DocketNumber: 4039
Citation Numbers: 326 P.2d 408, 74 Nev. 186, 1958 Nev. LEXIS 109
Judges: Merrill, Badt, Eather
Filed Date: 6/6/1958
Status: Precedential
Modified Date: 10/19/2024
Supreme Court of Nevada
John S. Halley, of Reno; McNamee & McNamee, Las Vegas, and Allen C. McGurk, San Bernardino, California, for Appellant.
John W. Bonner, Ralston O. Hawkins, John F. Mendoza, Charles L. Garner, Jack E. Butler, Las Vegas, for Respondents.
MERRILL, Justice.
This is an appeal from an injunction against unauthorized practice of the law.
The State Bar of Nevada has proceeded against the Pioneer Title Company of Las Vegas charging that the company, in connection with its services as escrow agent in real estate sales, itself prepares all instruments necessary to effectuate such transactions. The trial court, finding in accordance with the position of the State Bar, has enjoined the title company from the preparation of such instruments. The instruments specified in the injunction are the following: "purchase and sale agreements for the purchase and sale of real and personal property, or both, deeds, notes, chattel mortgages, trust deeds, assignments, escrow agreements, escrow instructions, and bills of sale." The company also was enjoined from "directly or indirectly holding itself out to the public by offering to perform any of the services hereinabove described."

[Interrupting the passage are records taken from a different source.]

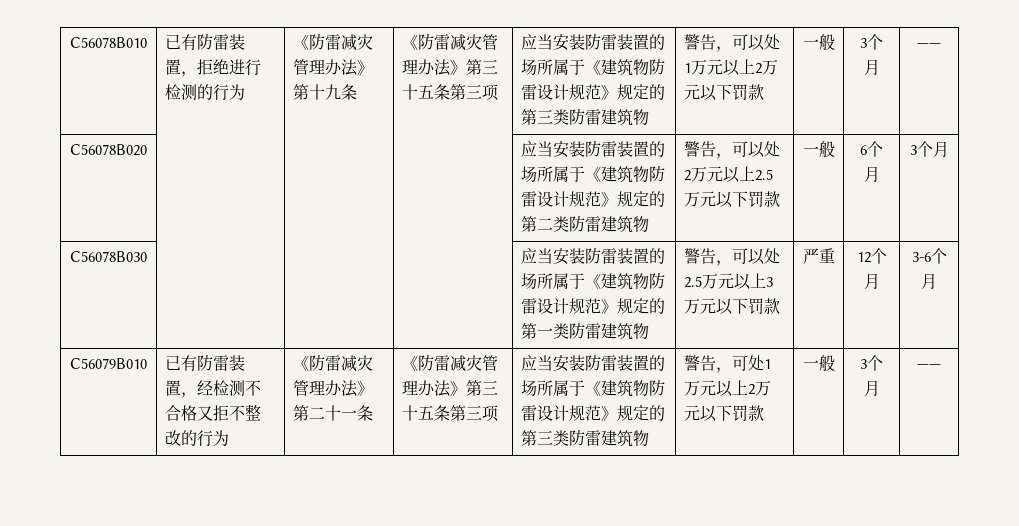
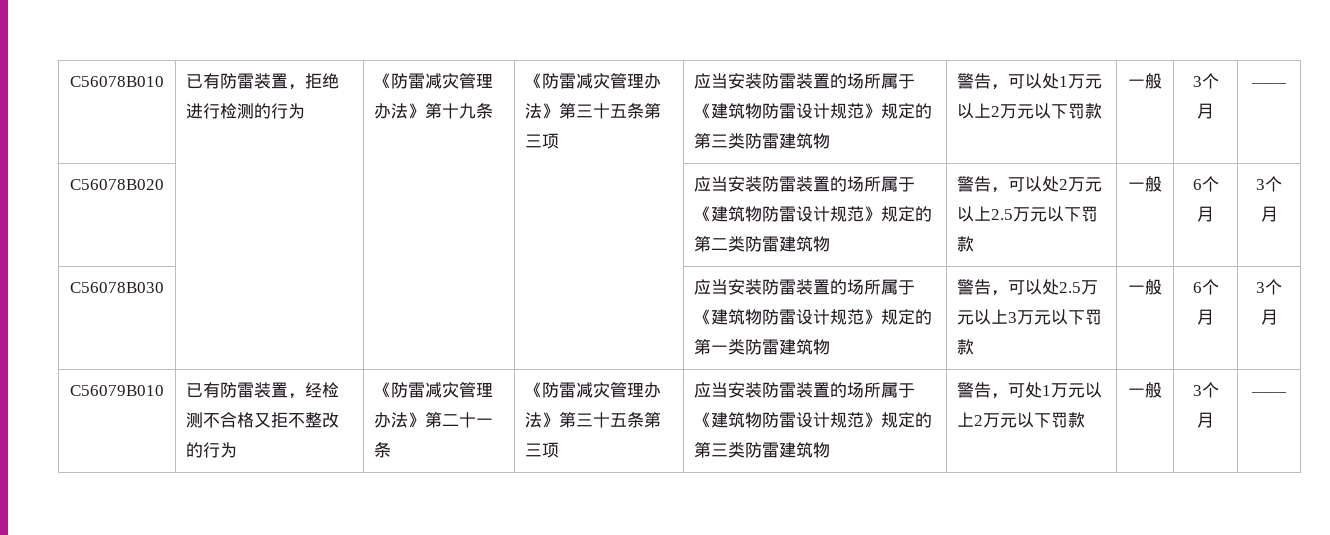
- C56078B030 | | | | 应当安装防雷装置的场所属于《建筑物防雷设计规范》规定的第一类防雷建筑物 | 警告，可以处2.5万元以上3万元以下罚款 | 严重 | 12个月 | 3-6个月
+ C56078B030 | | | | 应当安装防雷装置的场所属于《建筑物防雷设计规范》规定的第一类防雷建筑物 | 警告，可以处2.5万元以上3万元以下罚款 | 一般 | 6个月 | 3个月

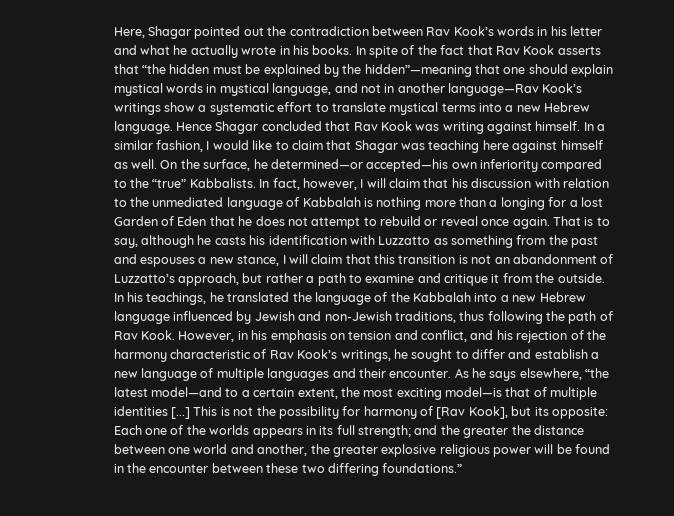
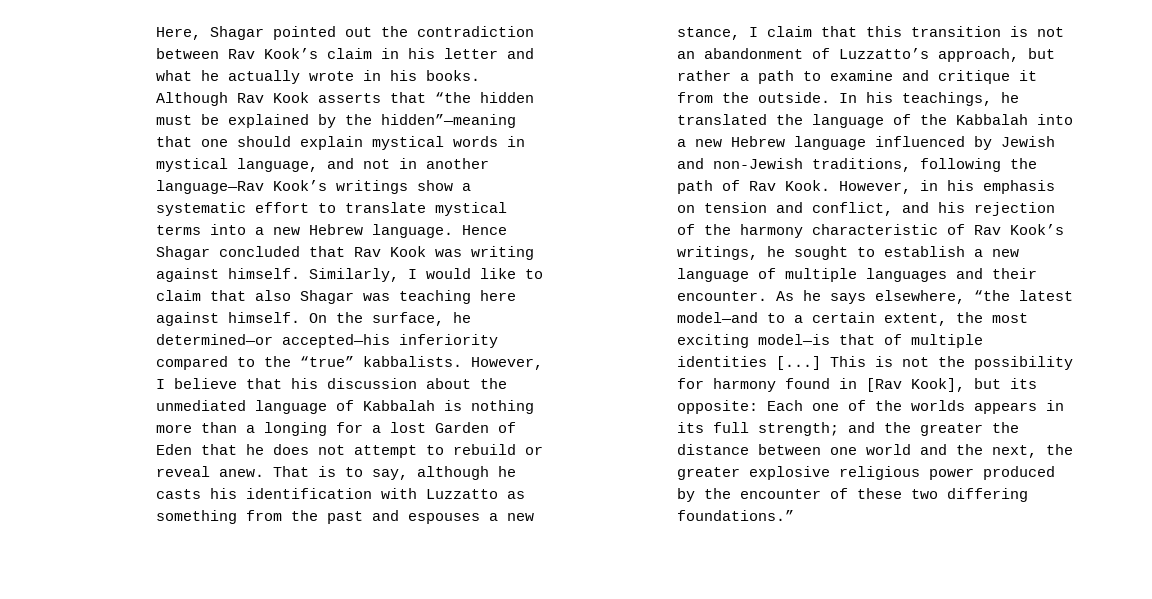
- Here, Shagar pointed out the contradiction between Rav Kook’s words in his letter and what he actually wrote in his books.
+ Here, Shagar pointed out the contradiction between Rav Kook’s claim in his letter and what he actually wrote in his books.
- In spite of the fact that Rav Kook asserts that “the hidden must be explained by the hidden”—meaning that one should explain mystical words in mystical language, and not in another language—Rav Kook’s writings show a systematic effort to translate mystical terms into a new Hebrew language.
+ Although Rav Kook asserts that “the hidden must be explained by the hidden”—meaning that one should explain mystical words in mystical language, and not in another language—Rav Kook’s writings show a systematic effort to translate mystical terms into a new Hebrew language.
- In a similar fashion, I would like to claim that Shagar was teaching here against himself as well.
+ Similarly, I would like to claim that also Shagar was teaching here against himself.
- On the surface, he determined—or accepted—his own inferiority compared to the “true” Kabbalists. In fact, however, I will claim that his discussion with relation to the unmediated language of Kabbalah is nothing more than a longing for a lost Garden of Eden that he does not attempt to rebuild or reveal once again.
+ On the surface, he determined—or accepted—his inferiority compared to the “true” kabbalists. However, I believe that his discussion about the unmediated language of Kabbalah is nothing more than a longing for a lost Garden of Eden that he does not attempt to rebuild or reveal anew.
- That is to say, although he casts his identification with Luzzatto as something from the past and espouses a new stance, I will claim that this transition is not an abandonment of Luzzatto’s approach, but rather a path to examine and critique it from the outside.
+ That is to say, although he casts his identification with Luzzatto as something from the past and espouses a new stance, I claim that this transition is not an abandonment of Luzzatto’s approach, but rather a path to examine and critique it from the outside.
- In his teachings, he translated the language of the Kabbalah into a new Hebrew language influenced by Jewish and non-Jewish traditions, thus following the path of Rav Kook.
+ In his teachings, he translated the language of the Kabbalah into a new Hebrew language influenced by Jewish and non-Jewish traditions, following the path of Rav Kook.
- However, in his emphasis on tension and conflict, and his rejection of the harmony characteristic of Rav Kook’s writings, he sought to differ and establish a new language of multiple languages and their encounter.
+ However, in his emphasis on tension and conflict, and his rejection of the harmony characteristic of Rav Kook’s writings, he sought to establish a new language of multiple languages and their encounter.
- This is not the possibility for harmony of [Rav Kook], but its opposite: Each one of the worlds appears in its full strength; and the greater the distance between one world and another, the greater explosive religious power will be found in the encounter between these two differing foundations.”
+ This is not the possibility for harmony found in [Rav Kook], but its opposite: Each one of the worlds appears in its full strength; and the greater the distance between one world and the next, the greater explosive religious power produced by the encounter of these two differing foundations.”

From this injunction the present appeal is taken by the title company. It contends *409 that under the facts of the case its services in connection with the preparation of the instruments in question do not constitute unauthorized practice of the law.
The record discloses the procedure followed by the title company in the preparation of the instruments in question. In all cases the preparation of instruments was in connection with an escrow handled by the company and that escrow itself was in connection with an examination of title by the company. No separate charge was made for its services. For the purposes of our decision the following typical case may be regarded as establishing the practice which we must here examine.
An owner and a purchaser were brought to the title company office by their realtor. They had already agreed upon the terms for purchase and sale of residence property and their agreement was evidenced by an earnest money receipt. The parties, together with the realtor, conferred with an escrow officer. In response to his questions information was given by the parties as to the terms of their agreement. This information was taken down by the escrow officer upon a work sheet. When all necessary information had been secured, the work sheet was given to one of the company stenographers who typed it up on a printed form of escrow instructions. This was brought back to conference, checked by all present and signed by the parties. No request was made of the escrow officer for legal advice and no legal advice was given. (The company's employees have been instructed not to answer any questions upon matters of law, but to refer the parties to their attorneys as to all such matters.) The parties were advised that in order to carry out the transaction certain legal instruments would have to be prepared and signed by them: a deed, a bill of sale of personal property, a note for the unpaid balance of the purchase price, a trust deed and chattel mortgage to secure the note. They were asked whether either of them would prefer to have these instruments prepared by his own attorney. They were advised that if not, the documents would be prepared by the company stenographers and checked either by one of the parties' attorneys or by the company attorney, whichever way the parties wished it. The parties stated that they would be satisfied to have the instruments prepared by the company stenographers and checked by the company attorney. The instruments were then prepared by the company stenographers from printed forms which have been in use by the company for many years and which were themselves prepared by the company attorney as suitable for use in such cases as this. The company attorney, as was his practice each day, came by the company office. He picked up the file containing the instruments involved in the case and checked them for their legal sufficiency. He found them in order and made no suggestions for changes.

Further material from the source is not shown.